Bagging
- Its an ensemble learning technique where the decision models are used in parallel and may be some democratic voting technique is used for final prediction.
Boosting
- This assigns a weighted sampling method — uses the weakness of previous learners to build the new model.
- Its sequential in nature.

What is the difference between Bagging and Boosting?
Random Forest (Bagging Technique)
- Takes multiple weak learners aka decision trees which are slightly better than random guessing and makes a more strong learner.
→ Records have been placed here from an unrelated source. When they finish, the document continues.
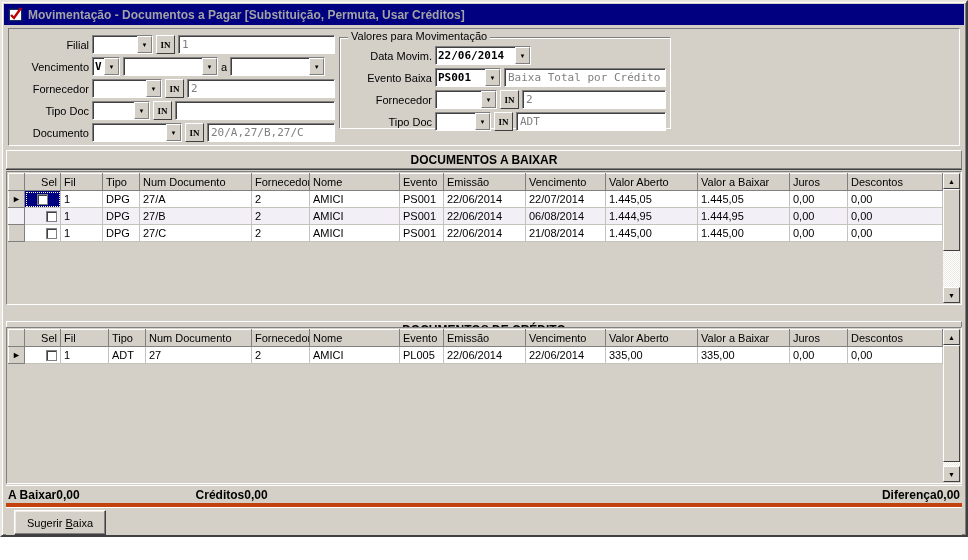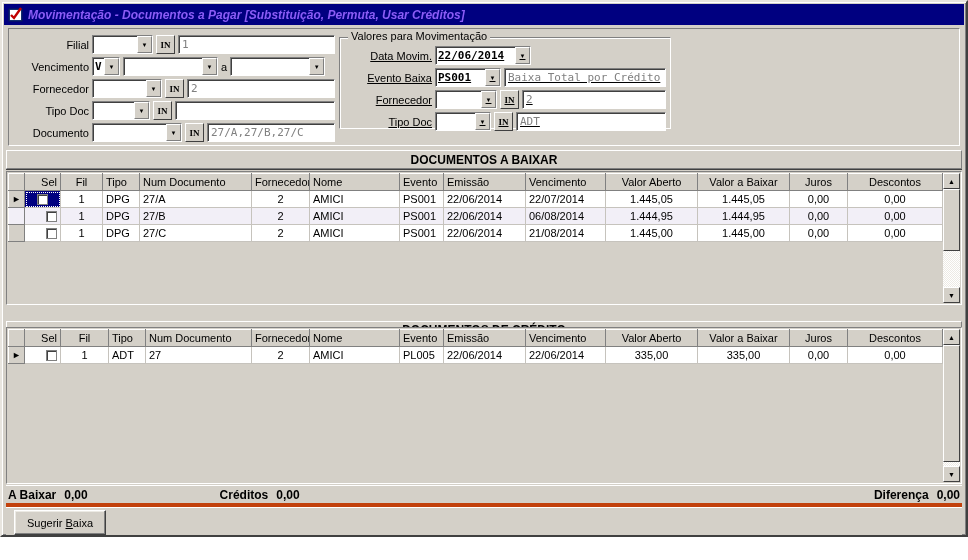--- a/index.html
+++ b/index.html
@@ -1,21 +1,21 @@
 <!DOCTYPE html>
 <html><head>
 <meta charset="utf-8">
 <style>
   * { margin:0; padding:0; box-sizing:border-box; }
   html,body { width:968px; height:560px; background:#fff; font-family:"Liberation Sans", sans-serif; }
   .window { position:absolute; left:0; top:0; width:968px; height:537px; background:#D4D0C8;
             border:2px solid; border-color:#E8E5DF #404040 #404040 #E8E5DF; box-shadow:inset 1px 1px 0 #fff, inset -1px -1px 0 #808080; }
   .titlebar { position:absolute; left:2px; top:2px; right:2px; height:21px; background:#000080;
               display:flex; align-items:center; padding:0 4px; gap:4px; }
-  .titlebar .ttl { color:#8b5cf6; font-weight:bold; font-size:12px; white-space:nowrap;font-style:italic; }
+  .titlebar .ttl { color:#a3a3a3; font-weight:bold; font-size:12px; white-space:nowrap; }
   .client { position:absolute; left:4px; top:24px; right:4px; bottom:4px; }
 
   
   .top-panel { position:absolute; left:2px; top:2px; right:2px; height:118px; background:#D4D0C8;
                border:1px solid; border-color:#808080 #fff #fff #808080; }
   .leftform { position:absolute; left:4px; top:6px; width:322px; }
   .frow { display:flex; align-items:center; height:19px; margin-bottom:3px; gap:3px; }
   .flabel { width:76px; text-align:right; font-size:11px; color:#000; flex:0 0 auto; }
   .input { height:19px; background:#fff; border:1px solid; border-color:#808080 #fff #fff #808080;
            box-shadow:inset 1px 1px 0 #404040; display:flex; align-items:center; padding:0 3px; font-size:11px; overflow:hidden; }
@@ -24,55 +24,55 @@
   .combo { height:19px; background:#fff; border:1px solid; border-color:#808080 #fff #fff #808080;
            box-shadow:inset 1px 1px 0 #404040; display:flex; align-items:stretch; flex:0 0 auto; }
   .combo-val { flex:1; display:flex; align-items:center; padding:0 2px; overflow:hidden; white-space:nowrap; }
   .combo-btn { width:15px; background:#D4D0C8; border:1px solid; border-color:#fff #808080 #808080 #fff;
                display:flex; align-items:center; justify-content:center; font-size:6px; color:#000; flex:0 0 auto; }
   .btn-in { width:19px; height:19px; background:#D4D0C8; border:1px solid; border-color:#fff #404040 #404040 #fff;
             font-weight:bold; font-size:9px; font-family:"Liberation Serif", serif; display:flex; align-items:center; justify-content:center; flex:0 0 auto; }
   .groupbox { position:absolute; left:330px; top:8px; width:332px; height:92px;
               border:1px solid; border-color:#808080 #fff #fff #808080; box-shadow:1px 1px 0 #fff inset; }
   .legend { position:absolute; top:-8px; left:8px; background:#D4D0C8; padding:0 3px; font-size:11px; }
-  .gform { position:absolute; left:2px; top:8px; right:4px;text-decoration:underline; }
+  .gform { position:absolute; left:2px; top:8px; right:4px; }
   .gform .flabel { width:90px; }
 
   
   .section-bar { position:absolute; left:0; right:0; height:19px; background:#D4D0C8;
                  border:1px solid; border-color:#fff #808080 #808080 #fff; box-shadow:0 1px 0 #404040;
                  display:flex; align-items:center; justify-content:center; font-weight:bold; font-size:12px;text-align:right; }
 
   
   .gridbox { position:absolute; left:0; right:0; background:#D4D0C8; border:1px solid; border-color:#808080 #fff #fff #808080; }
   .gridtable { position:absolute; left:1px; top:1px; right:18px; border-collapse:collapse; table-layout:fixed; width:calc(100% - 19px); font-size:11px; }
   .gridtable th { background:#D4D0C8; border:1px solid; border-color:#fff #808080 #808080 #fff; font-weight:normal;
                   height:17px; padding:0 3px; white-space:nowrap; overflow:hidden; text-align:left; }
   .gridtable td { background:#fff; border-right:1px solid #C6C3BD; border-bottom:1px solid #C6C3BD; height:17px;
                   padding:0 3px; white-space:nowrap; overflow:hidden; }
   .gridtable tr.alt td { background:#F2EFF7; }
   .gridtable .ind { background:#D4D0C8; border:1px solid; border-color:#fff #808080 #808080 #fff; text-align:center; padding:0; font-size:8px; }
-  .gridtable .num, .gridtable th.num { text-align:center;margin-left:12px; }
+  .gridtable .num, .gridtable th.num { text-align:left;margin-left:12px; }
   .gridtable .ctr { text-align:right; }
   .chk { display:inline-block; width:11px; height:11px; background:#fff; border:1px solid #808080; box-shadow:inset 1px 1px 0 #404040; vertical-align:middle; }
   td.selfocus { background:#000080 !important; outline:1px dotted #fff; outline-offset:-2px; text-align:center; }
   .rowptr { font-size:9px; line-height:1; }
 
   
   .vscroll { position:absolute; right:1px; top:1px; bottom:1px; width:17px; background:#EDEAE4;
              background-image:linear-gradient(45deg,#fff 25%,transparent 25%,transparent 75%,#fff 75%),linear-gradient(45deg,#fff 25%,transparent 25%,transparent 75%,#fff 75%);
              background-size:2px 2px; background-position:0 0,1px 1px; }
   .sbtn { position:absolute; left:0; width:17px; height:16px; background:#D4D0C8; border:1px solid; border-color:#fff #404040 #404040 #fff;
           display:flex; align-items:center; justify-content:center; font-size:7px; color:#000; }
   .sbtn.top { top:0; } .sbtn.bottom { bottom:0; }
   .sthumb { position:absolute; left:0; width:17px; background:#D4D0C8; border:1px solid; border-color:#fff #404040 #404040 #fff; }
 
   
   .totals { position:absolute; left:0; right:0; height:18px; background:#D4D0C8; border-top:1px solid #fff;
-            display:flex; align-items:center; font-weight:bold; font-size:12px; gap:8px; padding:0 2px;text-align:center; }
+            display:flex; align-items:center; font-weight:bold; font-size:12px; padding:0 2px;text-align:center; }
   .btnbar { position:absolute; left:0; right:0; height:32px; background:#D4D0C8; border-top:4px solid #c2410c; box-shadow:inset 0 1px 0 #fff; }
   .push { position:absolute; left:8px; top:3px; width:92px; height:25px; background:#D4D0C8;
           border:1px solid; border-color:#fff #404040 #404040 #fff; box-shadow:inset -1px -1px 0 #808080, inset 1px 1px 0 #ECEAE4;
           font-size:11px; font-family:"Liberation Sans", sans-serif; }
   .accel { text-decoration:underline; }
 </style>
 </head>
 <body>
 
 <div class="window">
@@ -146,21 +146,21 @@
         </div>
         <div class="frow">
           <span class="flabel">Documento</span>
           <div class="combo" style="width:90px">
             <span class="combo-val"></span>
             <span class="combo-btn">
                 <span>▼</span>
               </span>
           </div>
           <div class="btn-in">IN</div>
-          <div class="input mono-gray" style="flex:1">27/A,27/B,27/C</div>
+          <div class="input mono-gray" style="flex:1">20/A,27/B,27/C</div>
         </div>
       </div>
 
       <div class="groupbox">
         <span class="legend">Valores para Movimentação</span>
         <div class="gform">
           <div class="frow">
             <span class="flabel">Data Movim.</span>
             <div class="combo" style="width:96px">
               <span class="combo-val mono-black">22/06/2014</span>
- Ensemble learning technique
- It uses a random subset of features to be used for the decision tree.
Gradient Boosting
- The idea is from boosting — take a single weak model and try to improve it by combining to many weak models to form a strong model.
Gradient Boosting, Decision Trees and XGBoost with CUDA | NVIDIA Technical Blog
- The idea is to fit successive models on the previous model
- Scaled gradient based update
Gradient Boosted Trees —
Kind of uses a second order taylor series expansion — key idea
- XGBoost implementation has penalisation (regularisation) terms to address overfitting.
Extreme Gradient Boosting
- Notorious for winning all kaggle competitions and SOTA performance in structured data category.
- Can work on CUDA.
- Can handle data in the order of billions.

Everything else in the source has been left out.